How to Implement Multi-Turn Conversations with LangChain
Learn how to build conversational agents with persistent memory using LangChain's ConversationBufferMemory, RunnableWithMessageHistory, and a FastAPI chatbot endpoint.
Get more content like this on Telegram!
Daily AI tips, notes & resources — free
When I first tried to build a chatbot that remembered what the user said three messages ago, I hit every wall you can imagine. The bot would forget the user's name, contradict itself mid-conversation, and generally behave like someone with a goldfish memory. That is the core challenge with stateless LLMs — each API call stands completely alone. LangChain's memory abstractions exist precisely to bridge that gap, and once you understand them, building a genuinely coherent multi-turn agent stops feeling like fighting the framework.

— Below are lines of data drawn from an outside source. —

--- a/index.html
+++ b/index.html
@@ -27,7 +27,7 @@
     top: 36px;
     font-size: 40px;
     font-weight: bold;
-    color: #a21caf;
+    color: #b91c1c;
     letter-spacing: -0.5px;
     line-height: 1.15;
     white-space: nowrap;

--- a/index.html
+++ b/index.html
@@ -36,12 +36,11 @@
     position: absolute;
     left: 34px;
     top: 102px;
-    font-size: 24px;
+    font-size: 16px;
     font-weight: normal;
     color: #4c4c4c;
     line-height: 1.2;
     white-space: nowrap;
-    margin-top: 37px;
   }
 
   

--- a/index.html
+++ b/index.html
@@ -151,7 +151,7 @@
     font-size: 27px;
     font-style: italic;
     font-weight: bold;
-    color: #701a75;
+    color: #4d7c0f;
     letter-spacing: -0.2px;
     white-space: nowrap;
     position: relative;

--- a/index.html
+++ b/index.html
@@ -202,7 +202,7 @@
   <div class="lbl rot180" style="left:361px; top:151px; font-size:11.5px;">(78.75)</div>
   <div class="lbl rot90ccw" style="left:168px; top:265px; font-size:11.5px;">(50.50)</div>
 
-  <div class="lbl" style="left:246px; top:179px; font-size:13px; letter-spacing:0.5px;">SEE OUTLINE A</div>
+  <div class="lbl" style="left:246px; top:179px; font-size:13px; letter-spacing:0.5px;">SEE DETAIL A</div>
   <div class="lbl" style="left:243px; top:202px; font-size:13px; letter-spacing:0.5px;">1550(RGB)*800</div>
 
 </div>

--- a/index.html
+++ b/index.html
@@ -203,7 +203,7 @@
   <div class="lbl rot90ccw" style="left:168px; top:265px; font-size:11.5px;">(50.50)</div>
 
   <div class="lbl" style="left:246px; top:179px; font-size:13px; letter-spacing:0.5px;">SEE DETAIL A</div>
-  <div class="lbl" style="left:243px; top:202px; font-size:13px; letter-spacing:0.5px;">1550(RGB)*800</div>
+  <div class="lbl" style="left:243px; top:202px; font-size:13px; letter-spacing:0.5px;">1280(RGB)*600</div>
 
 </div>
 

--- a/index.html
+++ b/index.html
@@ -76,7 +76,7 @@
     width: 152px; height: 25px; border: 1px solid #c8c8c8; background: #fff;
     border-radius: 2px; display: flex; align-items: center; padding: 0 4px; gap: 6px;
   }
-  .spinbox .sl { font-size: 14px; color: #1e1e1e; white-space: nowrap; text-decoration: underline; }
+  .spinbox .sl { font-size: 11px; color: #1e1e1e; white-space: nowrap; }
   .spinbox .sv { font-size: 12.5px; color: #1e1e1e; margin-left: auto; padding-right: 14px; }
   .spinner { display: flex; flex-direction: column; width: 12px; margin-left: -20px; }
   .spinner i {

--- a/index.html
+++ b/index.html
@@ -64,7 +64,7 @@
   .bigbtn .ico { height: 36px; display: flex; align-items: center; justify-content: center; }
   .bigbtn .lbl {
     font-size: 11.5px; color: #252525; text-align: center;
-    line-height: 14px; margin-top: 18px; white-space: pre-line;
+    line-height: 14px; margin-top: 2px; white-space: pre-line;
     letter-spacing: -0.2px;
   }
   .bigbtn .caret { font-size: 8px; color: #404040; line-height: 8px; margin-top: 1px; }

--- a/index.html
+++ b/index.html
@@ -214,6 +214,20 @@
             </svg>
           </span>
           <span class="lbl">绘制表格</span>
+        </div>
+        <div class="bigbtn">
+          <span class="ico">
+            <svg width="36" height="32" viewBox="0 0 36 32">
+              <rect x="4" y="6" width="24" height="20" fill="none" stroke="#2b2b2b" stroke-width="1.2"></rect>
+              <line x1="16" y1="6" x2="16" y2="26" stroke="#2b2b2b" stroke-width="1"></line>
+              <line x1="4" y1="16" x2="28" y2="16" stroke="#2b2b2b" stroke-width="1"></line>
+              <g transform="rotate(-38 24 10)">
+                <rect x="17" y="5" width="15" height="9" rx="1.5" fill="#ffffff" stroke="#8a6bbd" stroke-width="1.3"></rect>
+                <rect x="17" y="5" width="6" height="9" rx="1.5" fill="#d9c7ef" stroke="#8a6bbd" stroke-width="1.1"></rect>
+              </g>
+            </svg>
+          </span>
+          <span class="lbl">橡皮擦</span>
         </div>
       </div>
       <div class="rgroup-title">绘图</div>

This guide walks through the full picture: from the classic ConversationBufferMemory API to the newer RunnableWithMessageHistory pattern, then wraps everything inside a production-ready FastAPI endpoint. I will be honest about where each approach shines and where it falls apart, because some of these tradeoffs are not obvious until you run into them in production.
Before diving in, a quick orientation. If you are brand new to LangChain, start with the LangChain tutorial 2025 first. If you want to understand the bigger picture, AI agent memory and planning gives excellent context for why conversational memory matters beyond just chatbots.
Why Memory Is Hard With LLMs
Large language models are stateless by design. You send a prompt, you get a completion, the model forgets everything the moment the response is returned. That is fine for one-shot tasks — summarize this document, translate this sentence — but it falls apart completely for conversations.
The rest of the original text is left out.